India ha pedido a Pakistán un gesto de buena voluntad tras los atentados del Bombay de la semana pasada, de los que culpa al país vecino. Delhi ha demandado a Islamabad la extradición de 20 fugitivos, presuntos responsables de perpetrar atentados en suelo indio.
India exige a 20 terroristas
India advierte que se reserva el derecho a proteger su integridad territorial por cualquier medio. Mientras, Pakistán, que no ha respondido directamente a la petición de extradiciones, lima asperezas con la propuesta de una investigación conjunta de los atentados.
En medio de la tensión diplomática entre India y Pakistán, dos potencias con bombas nucleares y un largo historial de conflictos, Nueva Delhi pide a Islamabad la extradición de esos 20 presuntos terroristas paquistaníes, que, dice, viven tranquilamente en Pakistán.
Entre ellos están el presunto responsable de los atentados de Bombay de 1993, Dawood Ibrahim, o el líder de la formación cachemir Lashkar-e-Taiba, Mohammed Saeed. Esta organización radical islamista con sede en Pakistán, que lucha por “liberar” a la Cachemira india, poblada mayoritariamente por musulmanes, está señalada por las autoridades como responsable por los ataques de Bombay, después de la confesión del único terrorista capturado vivo por las fuerzas de seguridad.

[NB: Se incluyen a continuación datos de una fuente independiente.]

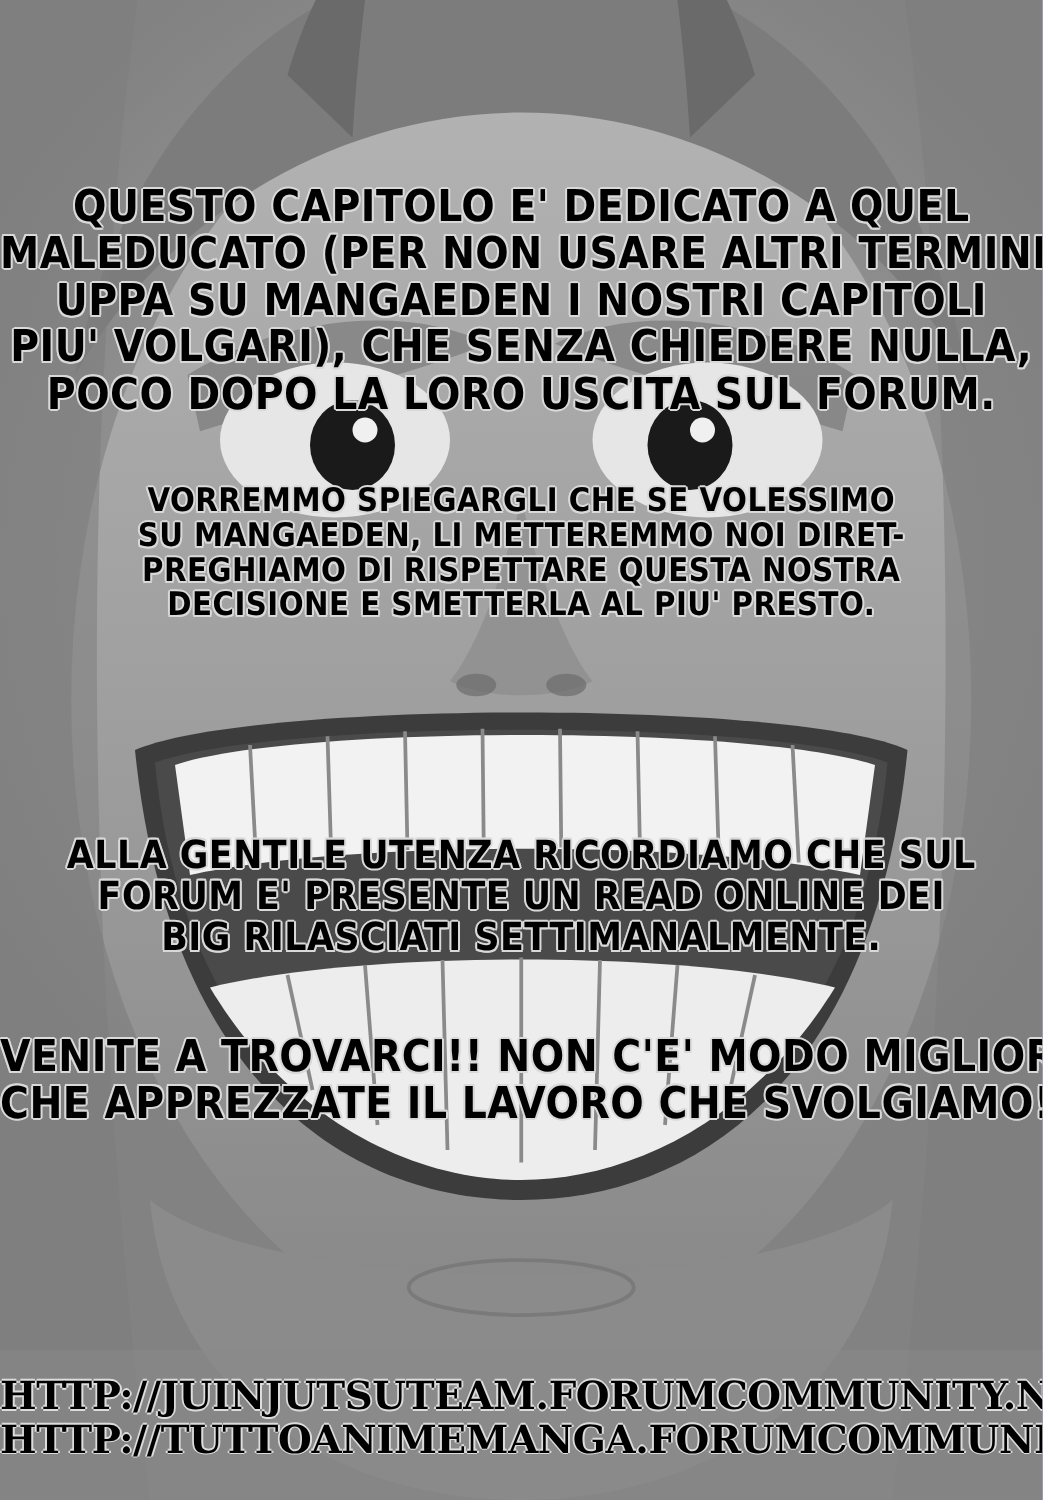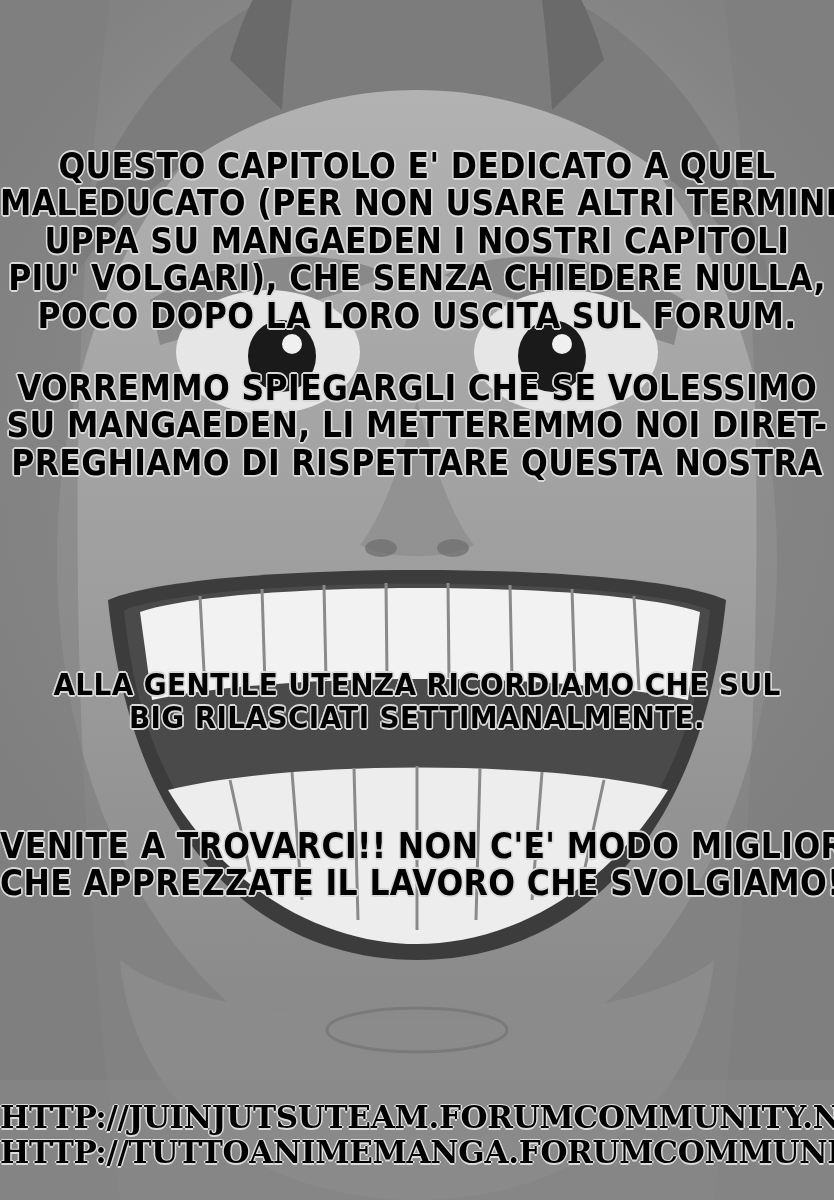--- a/index.html
+++ b/index.html
@@ -70,7 +70,7 @@
   .para span { display: block; white-space: pre; }
 
   #para-1 { top: 148px;  font-size: 35px; }
-  #para-2 { top: 370px;  font-size: 35px; }
+  #para-2 { top: 388px;  font-size: 26px; }
   #para-3 { top: 668px;  font-size: 31px; }
   #para-4 { top: 828px;  font-size: 35px; }
 

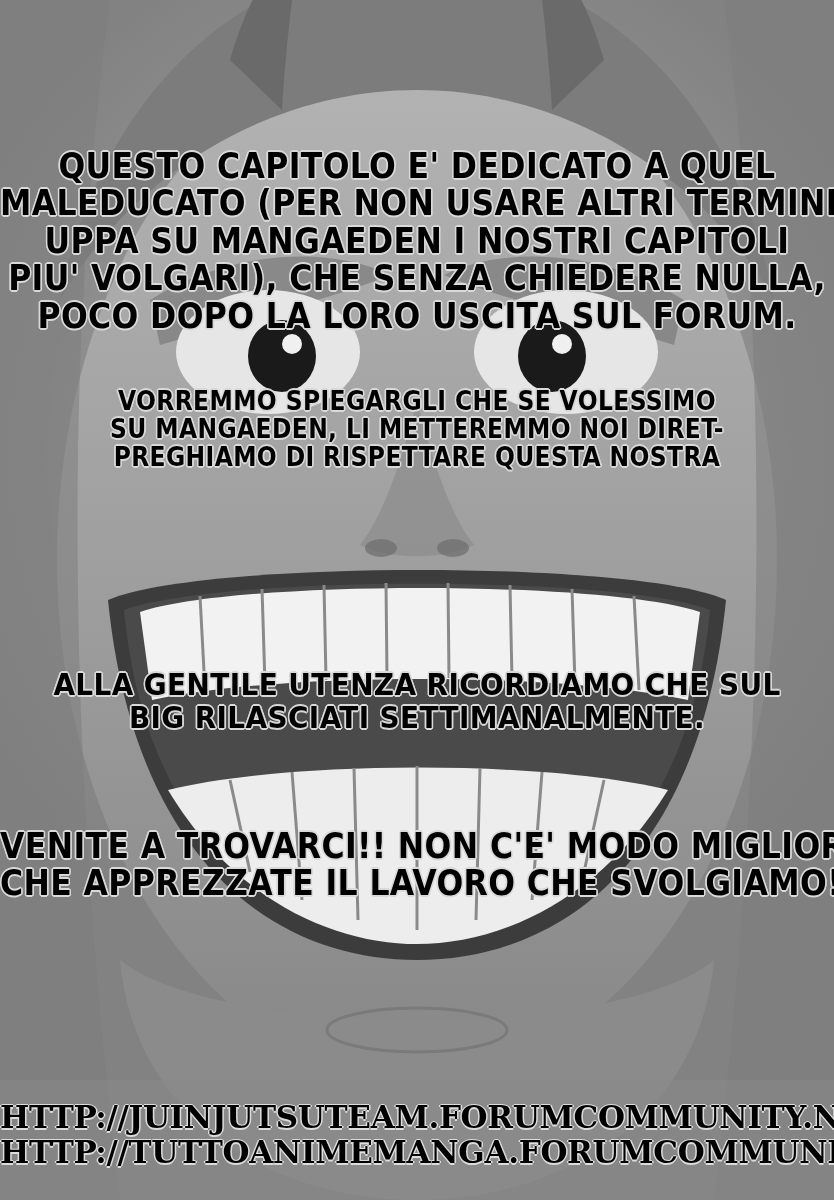--- a/index.html
+++ b/index.html
@@ -186,6 +186,7 @@
       <span>VORREMMO SPIEGARGLI CHE SE VOLESSIMO</span>
       <span>SU MANGAEDEN, LI METTEREMMO NOI DIRET-</span>
       <span>PREGHIAMO DI RISPETTARE QUESTA NOSTRA</span>
+      <span>DECISIONE E SMETTERLA AL PIU' PRESTO.</span>
     </div>
 
     <div class="para" id="para-3">

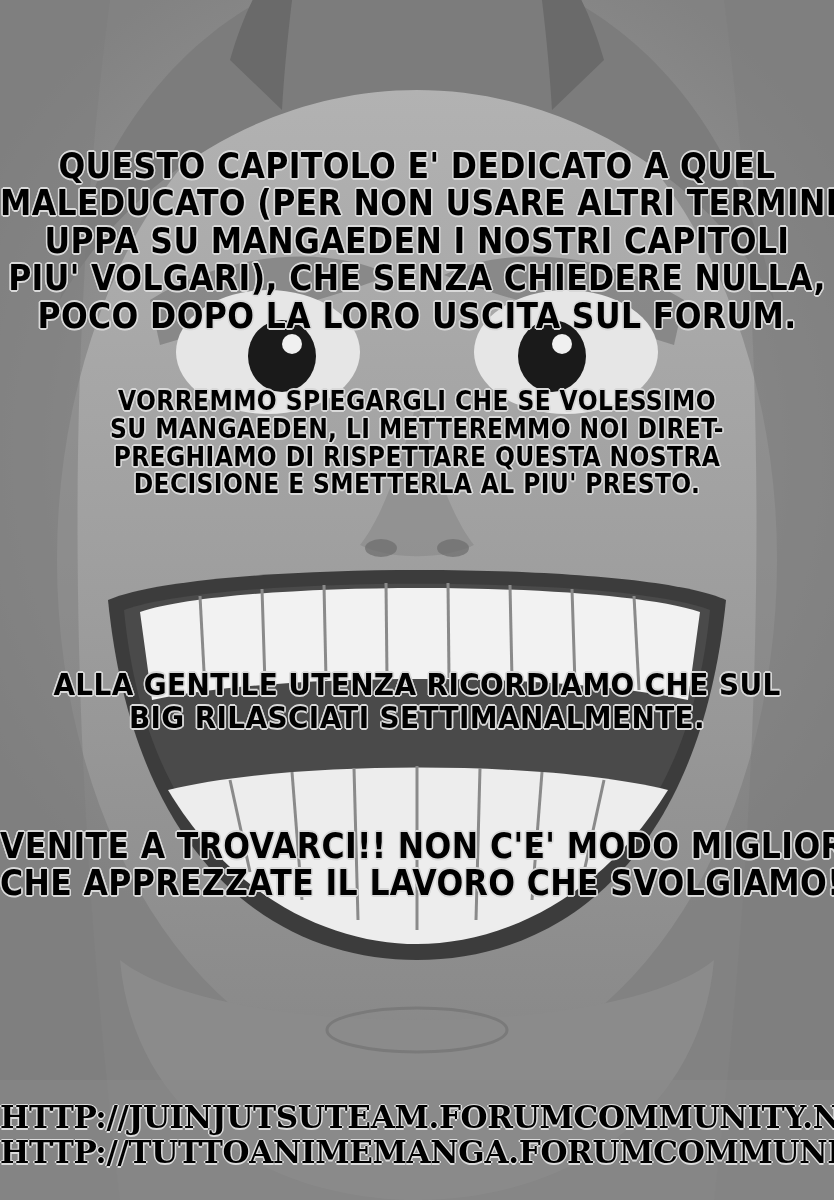--- a/index.html
+++ b/index.html
@@ -191,6 +191,7 @@
 
     <div class="para" id="para-3">
       <span>ALLA GENTILE UTENZA RICORDIAMO CHE SUL</span>
+      <span>FORUM E' PRESENTE UN READ ONLINE DEI</span>
       <span>BIG RILASCIATI SETTIMANALMENTE.</span>
     </div>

Tras la petición, el ministro indio de Exteriores alude a una posible acción militar. “No comento las opciones militares, lo que digo es que cualquier país soberano tiene derecho a proteger su integridad territorial y a poner en práctica las acciones apropiadas cuando lo crea necesario”.
La exigencia de que Pakistán entregue a las autoridades indias los fugitivos se produjo por primera vez tras un atentado perpetrado en diciembre de 2001 contra el Parlamento indio y del que Nueva Delhi responsabilizó a milicianos con sede en Pakistán. En aquel momento, Islamabad dijo que quería que se le presentasen pruebas. El entonces presidente paquistaní, Pervez Musharraf, afirmó que nunca extraditaría a ciudadanos paquistaníes a India pero no descartó enviar a ciudadanos indios a su país.
Sin embargo, esta vez, la brutalidad de los ataques y su repercusión internacional añaden más urgencia al asunto en los despachos de Nueva Delhi. El Gobierno indio ha convocado al jefe de la legación diplomática paquistaní en Delhi, Shahid Malik, para entregarle una protesta formal por la implicación de “elementos de Pakistán” en los atentados de Bombay. Según un comunicado oficial, el Gobierno indio ha transmitido al embajador su exigencia de que Pakistán adopte una “acción enérgica” contra esos responsables. “La comunidad internacional nos apoya, incluido el nuevo presidente electo de Estados Unidos, Barack Obama“, ha asegurado el ministro de Exteriores indio.
Pakistán no ha respondido directamente a esta petición y se ha limitado a decir que va a “elaborar una respuesta”, una vez que estudien el caso. Sin embargo, ha tratado de relajar la tensión con un ofrecimiento, el de una “comisión conjunta” para investigar los atentados que mataron a 183 personas en Bombay. “Tenemos que estudiarlo detenidamente y una vez que lo hagamos, elaboraremos una respuesta”, ha dicho la ministra de Información, Sherry Rehman. Poco después, el ministro de Exteriores paquistaní, Shah Mehmud Qureshi, ha ofrecido a la India la creación de una “comisión conjunta” para investigar “el atroz acto terrorista”. El Gobierno paquistaní ha condenado el ataque terrorista y ha rechazado de pleno la implicación de su servicio secreto, el poderoso ISI, en la matanza.
En un discurso televisado a la nación, el ministro ha reclamado que tanto la India como Pakistán eviten “el juego de acusaciones y propaganda hostil” que sólo beneficia a los terroristas. En su oferta a la India, Qureshi ha propuesto que la comisión conjunta esté presidida por los consejeros de seguridad nacional de ambos países y se reúna “lo antes posible para intercambiar información” sobre el atentado.